● EXERCISE GOAL: This exercise calls for a copy of every line in the listing below that carries the word "class".

-- Opening Marker --

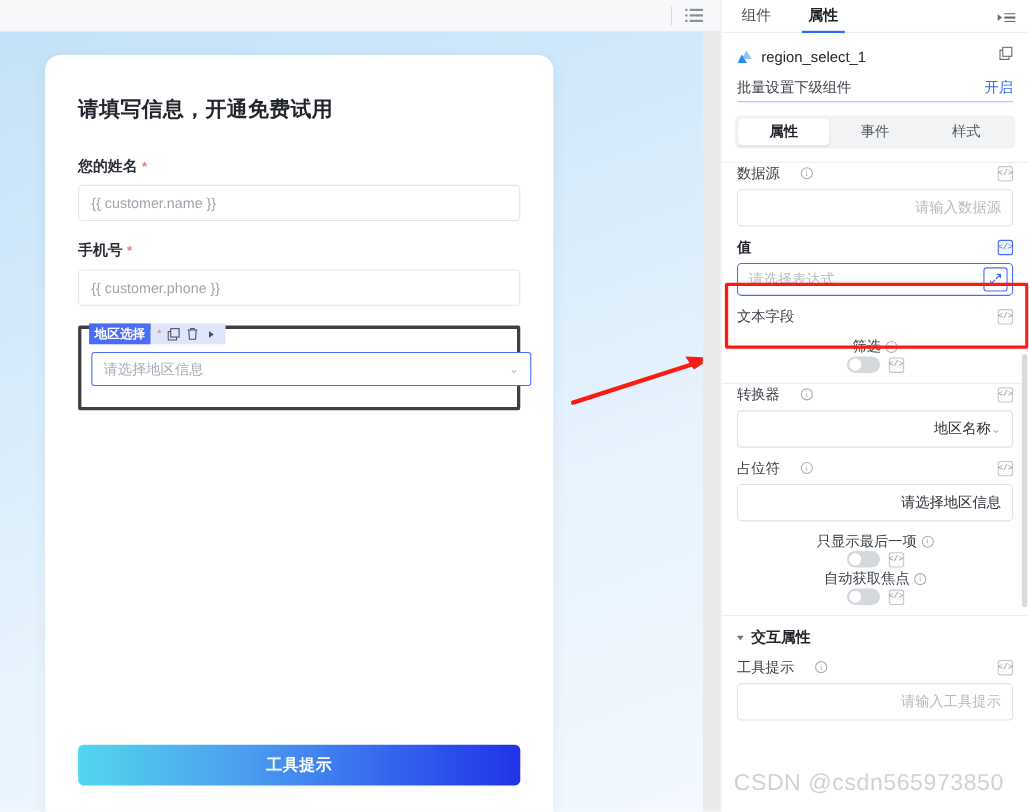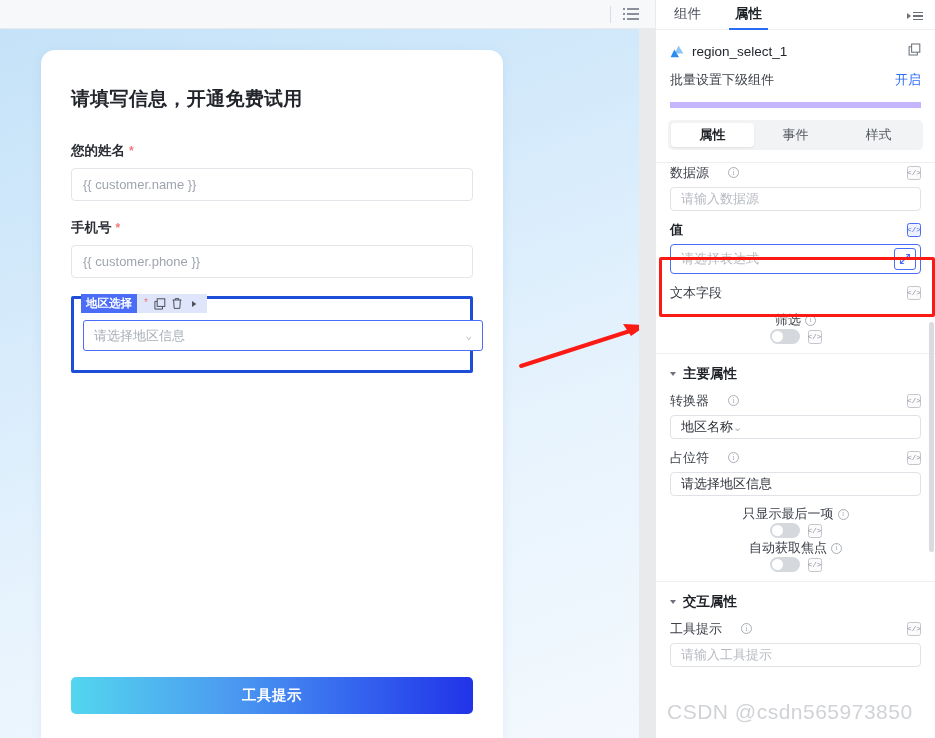--- a/index.html
+++ b/index.html
@@ -151,8 +151,8 @@
   .copy-ic { cursor: pointer; }
   .batch-row {
     display: flex; align-items: center; justify-content: space-between;
-    font-size: 13px; color: #3c4048; padding-bottom: 13px;
-    border-bottom: 6px solid #c4b5fd;
+    font-size: 13px; color: #3c4048; padding-bottom: 3px;
+    border-bottom: 1px solid #c4b5fd;
   }
   .batch-link { color: #2b6cf6; cursor: pointer; font-size: 13px; }
 

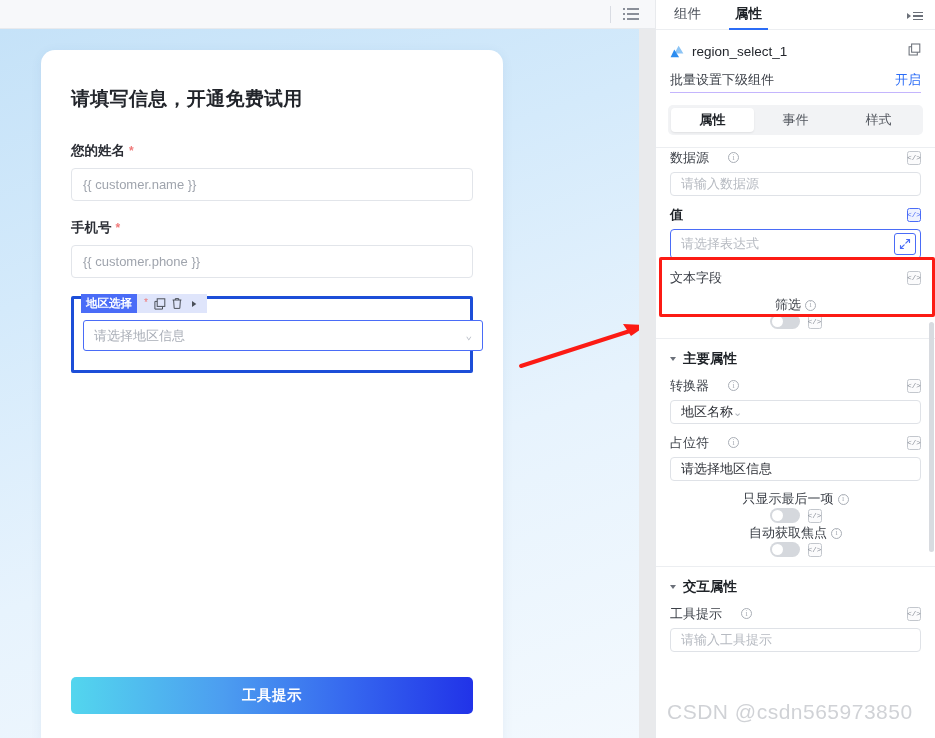--- a/index.html
+++ b/index.html
@@ -197,8 +197,8 @@
     background: #fbfbfc;
   }
   .p-input {
-    width: 100%; height: 24px; border: 1px solid #dfe2e7; border-radius: 4px;
-    background: #fff; display: flex; align-items: center; justify-content: flex-start;
+    width: 100%; height: 34px; border: 1px solid #dfe2e7; border-radius: 4px;
+    background: #fff; display: flex; align-items: center; justify-content: flex-end;
     padding: 0 10px; font-size: 13px; color: #2c2f36;
   }
   .p-input.ph { color: #b6bac1; }

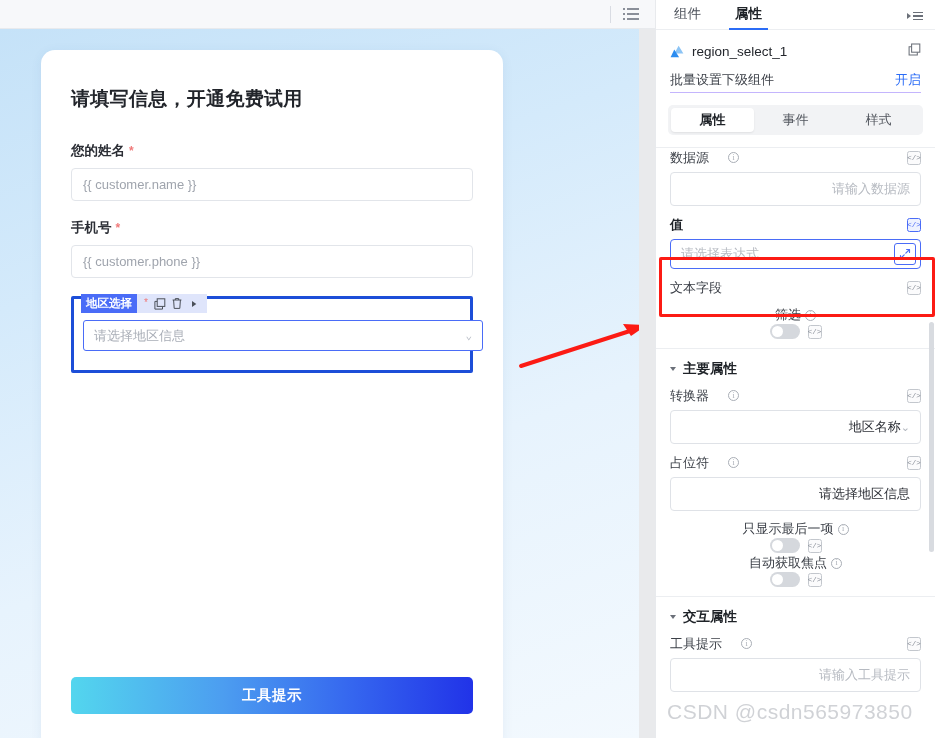--- a/index.html
+++ b/index.html
@@ -66,11 +66,10 @@
   .sel-wrap {
     position: relative;
     margin-top: 4px;
-    border: 3px solid #1d4ed8;
+    border: 3px solid #404040;
     border-radius: 2px;
     padding: 0 10px 14px 10px;
     height: 77px;
-    font-family: Liberation Mono, monospace;
   }
   .sel-toolbar {
     position: absolute; left: 7px; top: -5px;

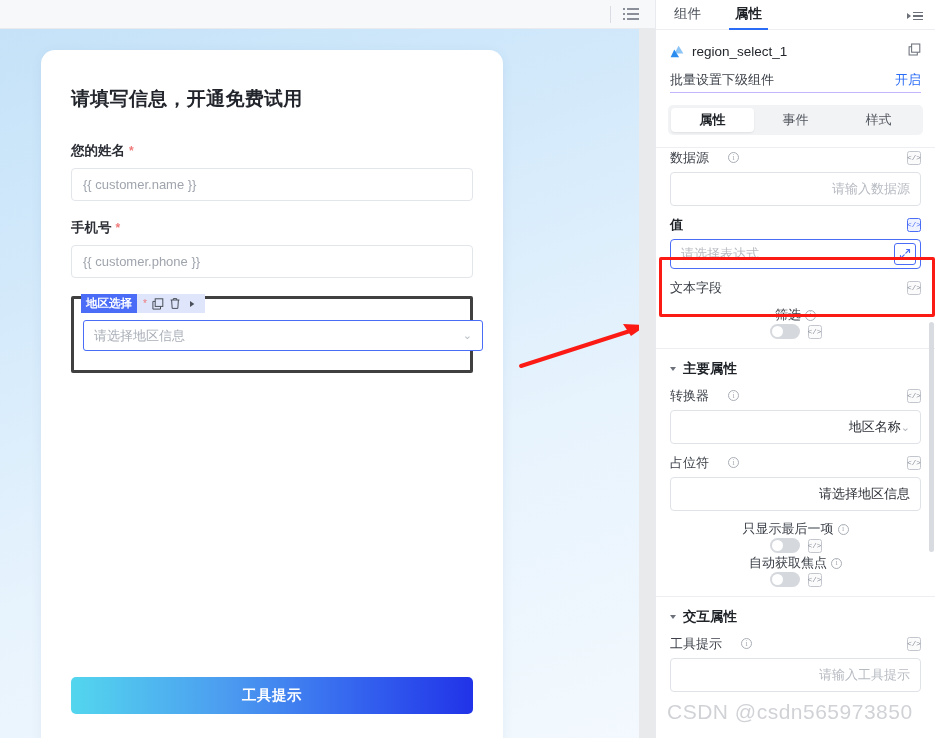--- a/index.html
+++ b/index.html
@@ -429,10 +429,6 @@
     </div>
     <div class="sec-div"></div>
 
-    <div class="grp-title">
-      <span class="caret"></span>
-      <span>主要属性</span>
-    </div>
 
     <div class="prop">
       <div class="prop-lab">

-- Closing Marker --

● THE ANSWER:
     <div class="sec-div"></div>
-    <div class="grp-title">
-      <span class="caret"></span>
     <div class="prop">
       <div class="prop-lab">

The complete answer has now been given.